Work order: Lines holding the string "position" are the ones to copy; find them all in the data.

Segment Start: Entries provided

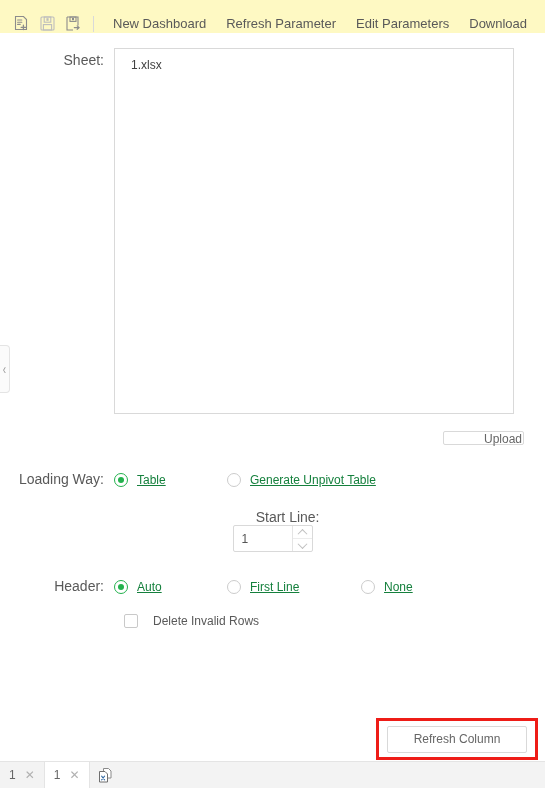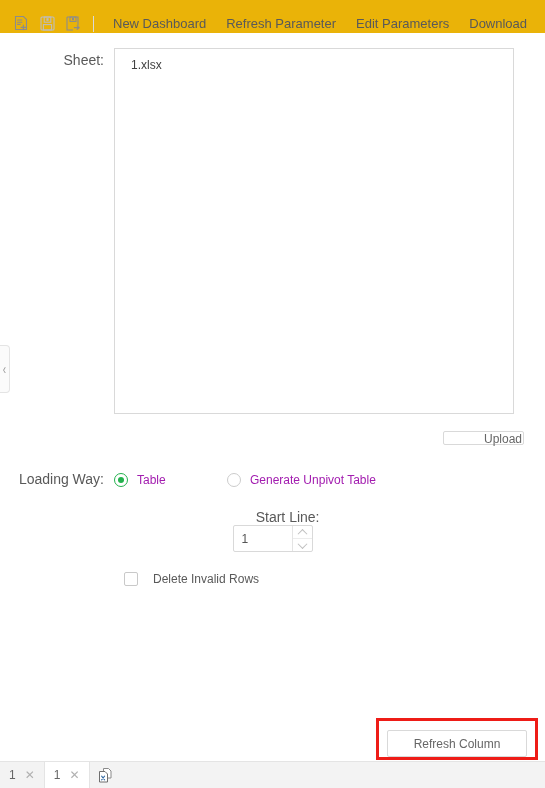--- a/index.html
+++ b/index.html
@@ -16,21 +16,21 @@
     overflow: hidden;
     position: relative;
   }
 
   
   .toolbar {
     height: 48px;
     display: flex;
     align-items: center;
     border-bottom: 1px solid #e8e8e8;
-    background: #eab308;
+    background: #fef9c3;
     padding-left: 8px;
     box-sizing: border-box;
   }
   .tb-icon {
     width: 26px;
     height: 26px;
     display: flex;
     align-items: center;
     justify-content: center;
     cursor: pointer;
@@ -207,22 +207,23 @@
     left: 3px;
     top: 3px;
     width: 6px;
     height: 6px;
     border-radius: 50%;
     background: #23b14d;
   }
   .radio-opt .label {
     margin-left: 9px;
     font-size: 12px;
-    color: #a21caf;
+    color: #15803d;
     white-space: nowrap;
+    text-decoration: underline;
   }
 
   
   .spin-row { margin-top: 22px; align-items: center; flex-direction: column; }
   .spinner {
     width: 80px;
     height: 27px;
     border: 1px solid #d9d9d9;
     border-radius: 2px;
     display: flex;
@@ -280,21 +281,21 @@
   
   .refresh-wrap {
     position: absolute;
     left: 376px;
     top: 718px;
     width: 162px;
     height: 42px;
     border: 3px solid #ee1c17;
     box-sizing: border-box;
     display: flex;
-    align-items: flex-end;
+    align-items: center;
     justify-content: center;
     z-index: 4;
   }
   .btn-refresh {
     width: 140px;
     height: 27px;
   }
 
   
   .tabbar {
@@ -410,20 +411,35 @@
         <div>
             <span class="caret up"></span>
           </div>
         <div>
             <span class="caret down"></span>
           </div>
       </div>
     </div>
   </div>
 
+  <div class="row opt-row">
+    <div class="field-label">Header:</div>
+    <div class="radio-opt" style="width:113px">
+      <span class="radio sel"></span>
+      <span class="label">Auto</span>
+    </div>
+    <div class="radio-opt" style="width:134px">
+      <span class="radio"></span>
+      <span class="label">First Line</span>
+    </div>
+    <div class="radio-opt">
+      <span class="radio"></span>
+      <span class="label">None</span>
+    </div>
+  </div>
 
   <div class="dirow">
     <span class="cbox"></span>
     <span class="label">Delete Invalid Rows</span>
   </div>
 </div>
 
 <div class="refresh-wrap">
   <button class="btn btn-refresh">Refresh Column</button>
 </div>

Segment End: Entries provided

Result for this exercise:
     position: relative;
     position: absolute;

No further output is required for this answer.